# Exercise
Would you please give the entries again word for word, with no images in your copy?

# Provided records
- - -

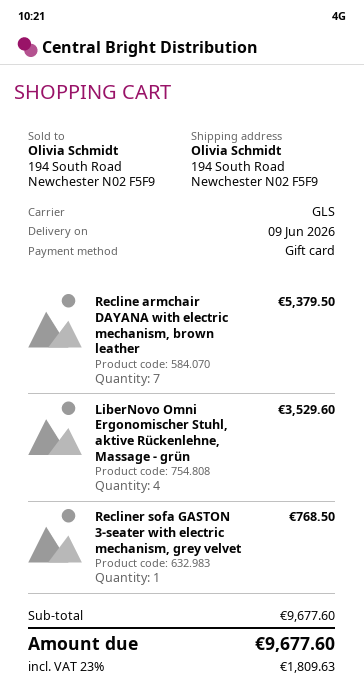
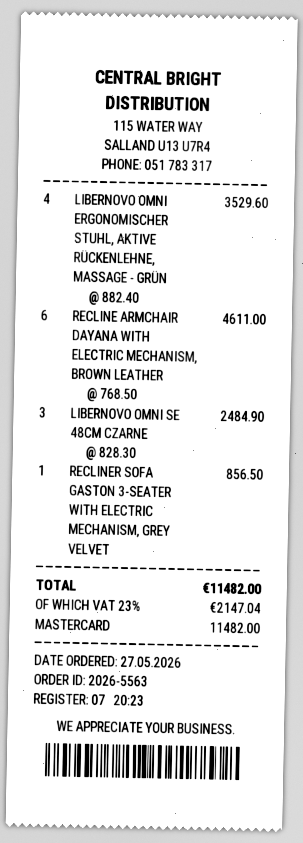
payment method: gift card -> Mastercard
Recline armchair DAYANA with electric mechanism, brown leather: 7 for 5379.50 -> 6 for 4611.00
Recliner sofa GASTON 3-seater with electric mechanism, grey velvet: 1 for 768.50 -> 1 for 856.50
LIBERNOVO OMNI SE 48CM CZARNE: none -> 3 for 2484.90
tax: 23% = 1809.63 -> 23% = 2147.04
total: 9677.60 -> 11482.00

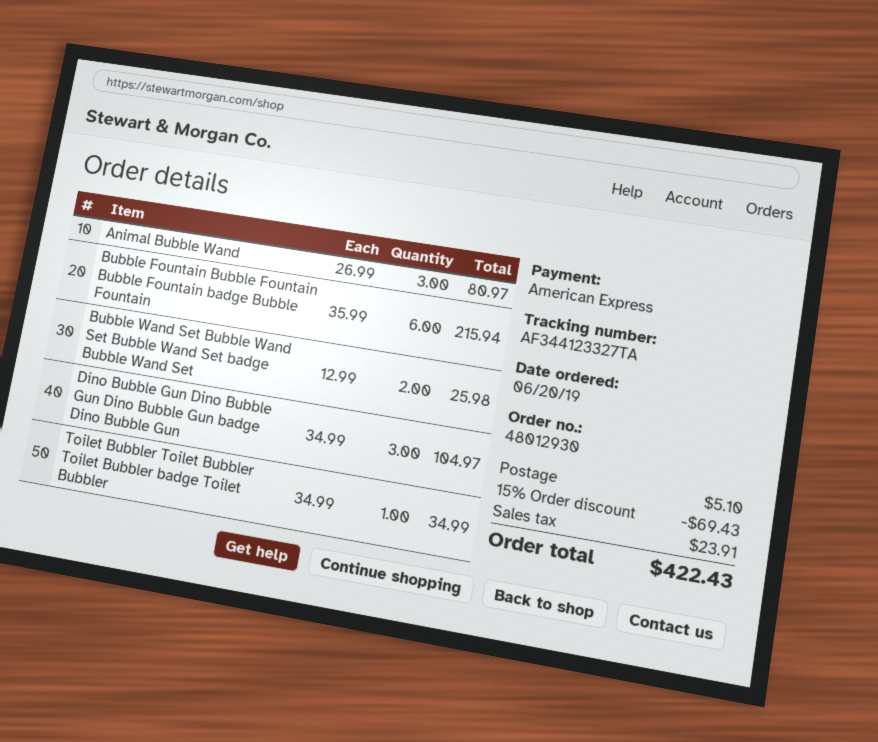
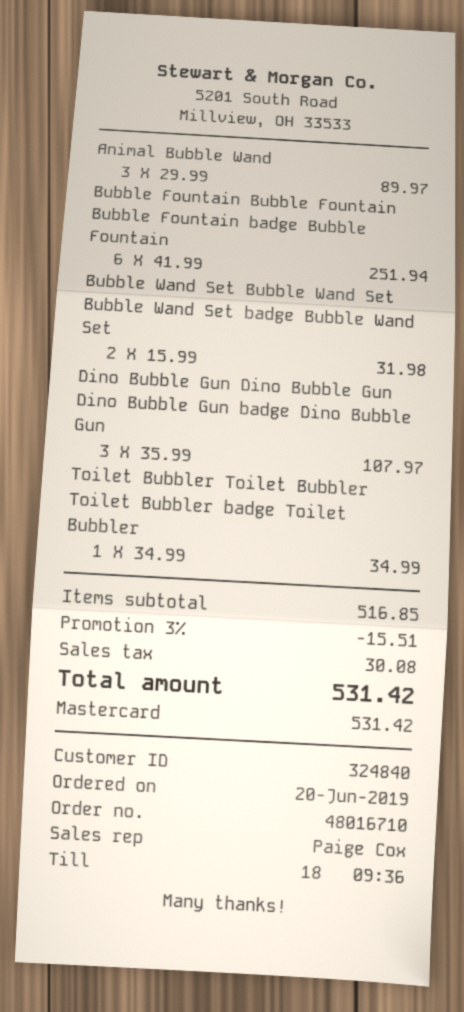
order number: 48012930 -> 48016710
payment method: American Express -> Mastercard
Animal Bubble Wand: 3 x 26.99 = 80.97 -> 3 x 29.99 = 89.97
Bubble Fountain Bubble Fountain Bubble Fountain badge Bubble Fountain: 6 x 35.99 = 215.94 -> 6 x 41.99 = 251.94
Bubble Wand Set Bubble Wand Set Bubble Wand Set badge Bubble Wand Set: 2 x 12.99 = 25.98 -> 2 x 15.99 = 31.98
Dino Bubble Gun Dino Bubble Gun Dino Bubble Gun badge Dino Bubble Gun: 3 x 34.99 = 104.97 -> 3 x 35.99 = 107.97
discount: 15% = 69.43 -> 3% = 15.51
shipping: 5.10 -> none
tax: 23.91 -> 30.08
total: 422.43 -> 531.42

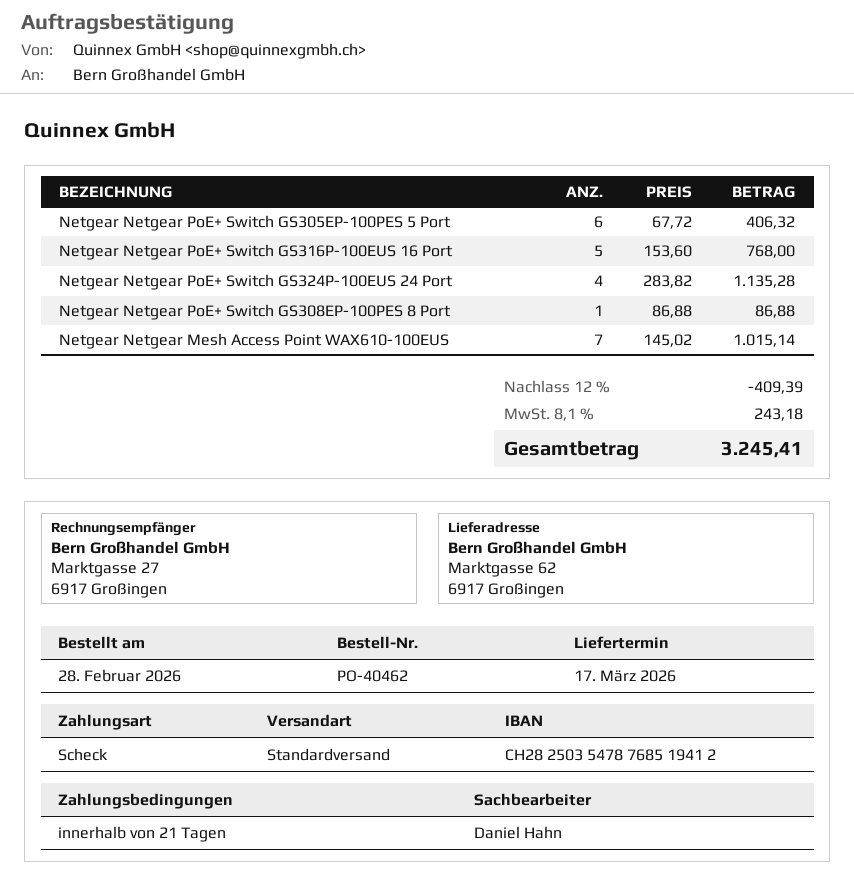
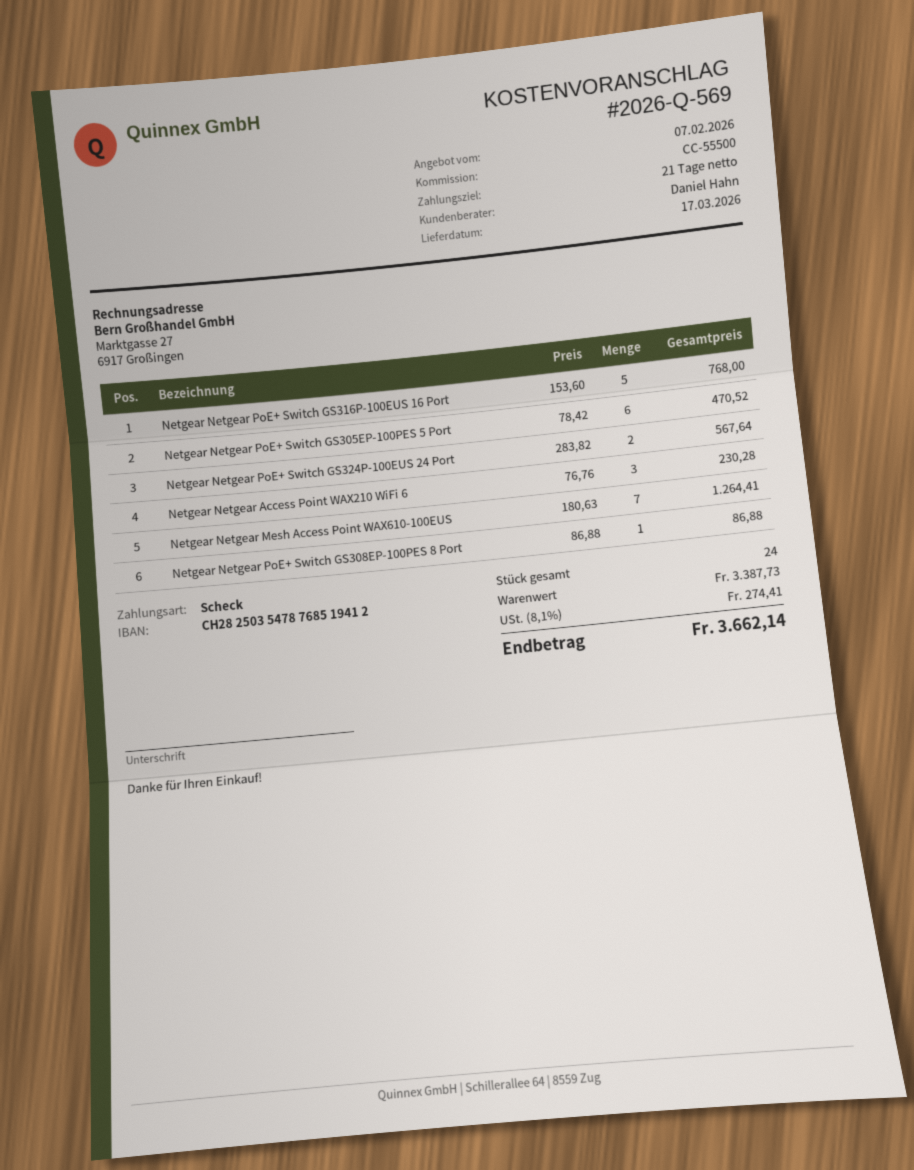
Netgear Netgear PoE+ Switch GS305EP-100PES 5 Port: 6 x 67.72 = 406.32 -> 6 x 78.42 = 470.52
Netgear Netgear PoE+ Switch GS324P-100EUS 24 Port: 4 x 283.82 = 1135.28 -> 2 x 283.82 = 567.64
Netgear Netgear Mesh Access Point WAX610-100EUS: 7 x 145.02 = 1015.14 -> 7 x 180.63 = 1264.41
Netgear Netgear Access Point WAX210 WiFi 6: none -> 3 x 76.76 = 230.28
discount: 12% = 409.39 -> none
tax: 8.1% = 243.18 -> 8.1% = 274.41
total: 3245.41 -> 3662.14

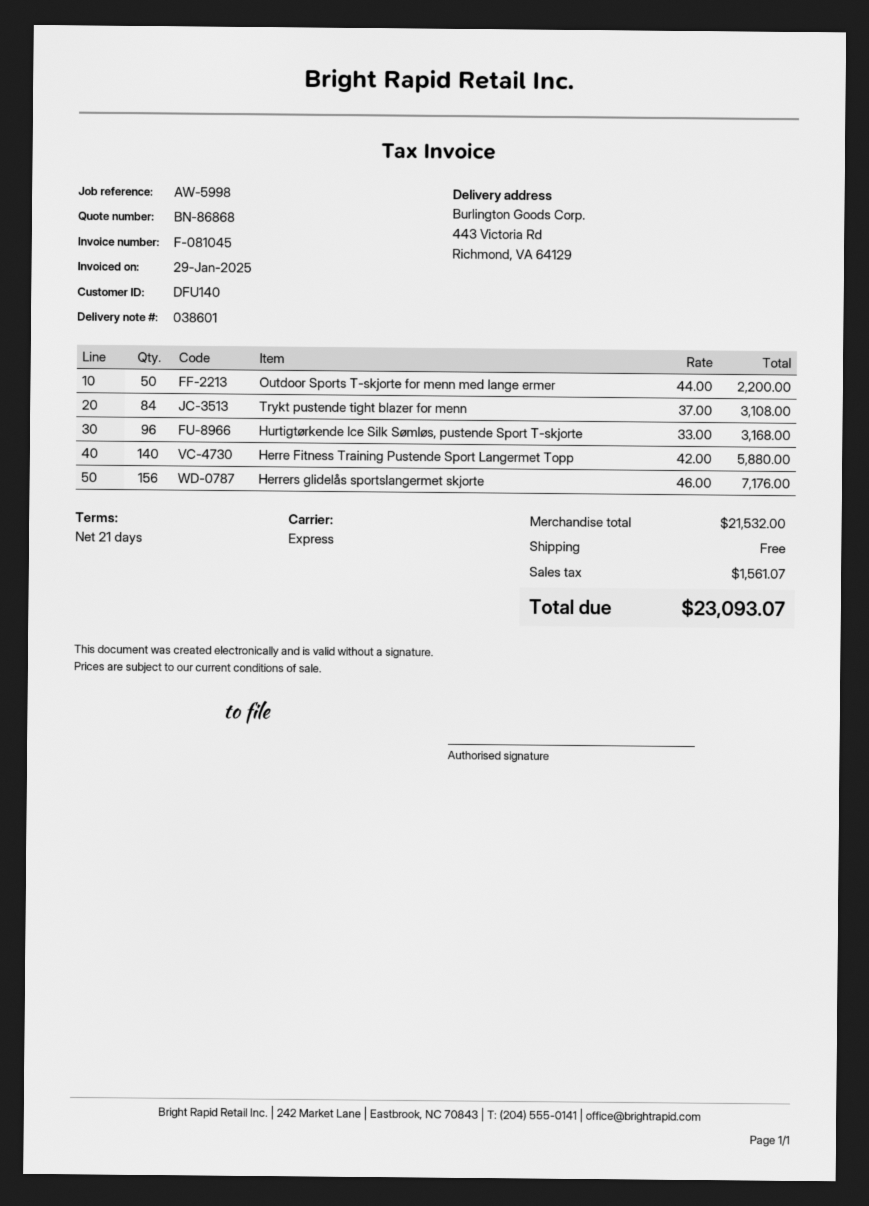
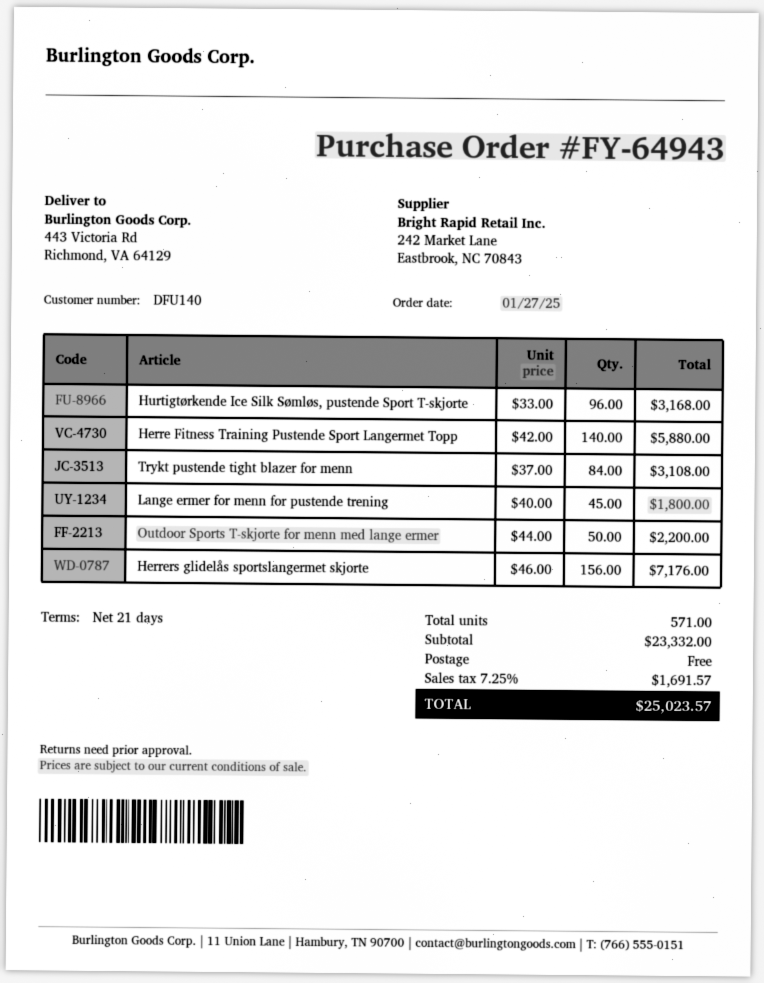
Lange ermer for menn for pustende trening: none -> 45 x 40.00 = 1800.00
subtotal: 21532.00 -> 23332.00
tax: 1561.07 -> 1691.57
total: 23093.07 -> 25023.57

- - -

# Answer box
payment method: gift card -> Mastercard
Recline armchair DAYANA with electric mechanism, brown leather: 7 for 5379.50 -> 6 for 4611.00
Recliner sofa GASTON 3-seater with electric mechanism, grey velvet: 1 for 768.50 -> 1 for 856.50
LIBERNOVO OMNI SE 48CM CZARNE: none -> 3 for 2484.90
tax: 23% = 1809.63 -> 23% = 2147.04
total: 9677.60 -> 11482.00

order number: 48012930 -> 48016710
payment method: American Express -> Mastercard
Animal Bubble Wand: 3 x 26.99 = 80.97 -> 3 x 29.99 = 89.97
Bubble Fountain Bubble Fountain Bubble Fountain badge Bubble Fountain: 6 x 35.99 = 215.94 -> 6 x 41.99 = 251.94
Bubble Wand Set Bubble Wand Set Bubble Wand Set badge Bubble Wand Set: 2 x 12.99 = 25.98 -> 2 x 15.99 = 31.98
Dino Bubble Gun Dino Bubble Gun Dino Bubble Gun badge Dino Bubble Gun: 3 x 34.99 = 104.97 -> 3 x 35.99 = 107.97
discount: 15% = 69.43 -> 3% = 15.51
shipping: 5.10 -> none
tax: 23.91 -> 30.08
total: 422.43 -> 531.42

Netgear Netgear PoE+ Switch GS305EP-100PES 5 Port: 6 x 67.72 = 406.32 -> 6 x 78.42 = 470.52
Netgear Netgear PoE+ Switch GS324P-100EUS 24 Port: 4 x 283.82 = 1135.28 -> 2 x 283.82 = 567.64
Netgear Netgear Mesh Access Point WAX610-100EUS: 7 x 145.02 = 1015.14 -> 7 x 180.63 = 1264.41
Netgear Netgear Access Point WAX210 WiFi 6: none -> 3 x 76.76 = 230.28
discount: 12% = 409.39 -> none
tax: 8.1% = 243.18 -> 8.1% = 274.41
total: 3245.41 -> 3662.14

Lange ermer for menn for pustende trening: none -> 45 x 40.00 = 1800.00
subtotal: 21532.00 -> 23332.00
tax: 1561.07 -> 1691.57
total: 23093.07 -> 25023.57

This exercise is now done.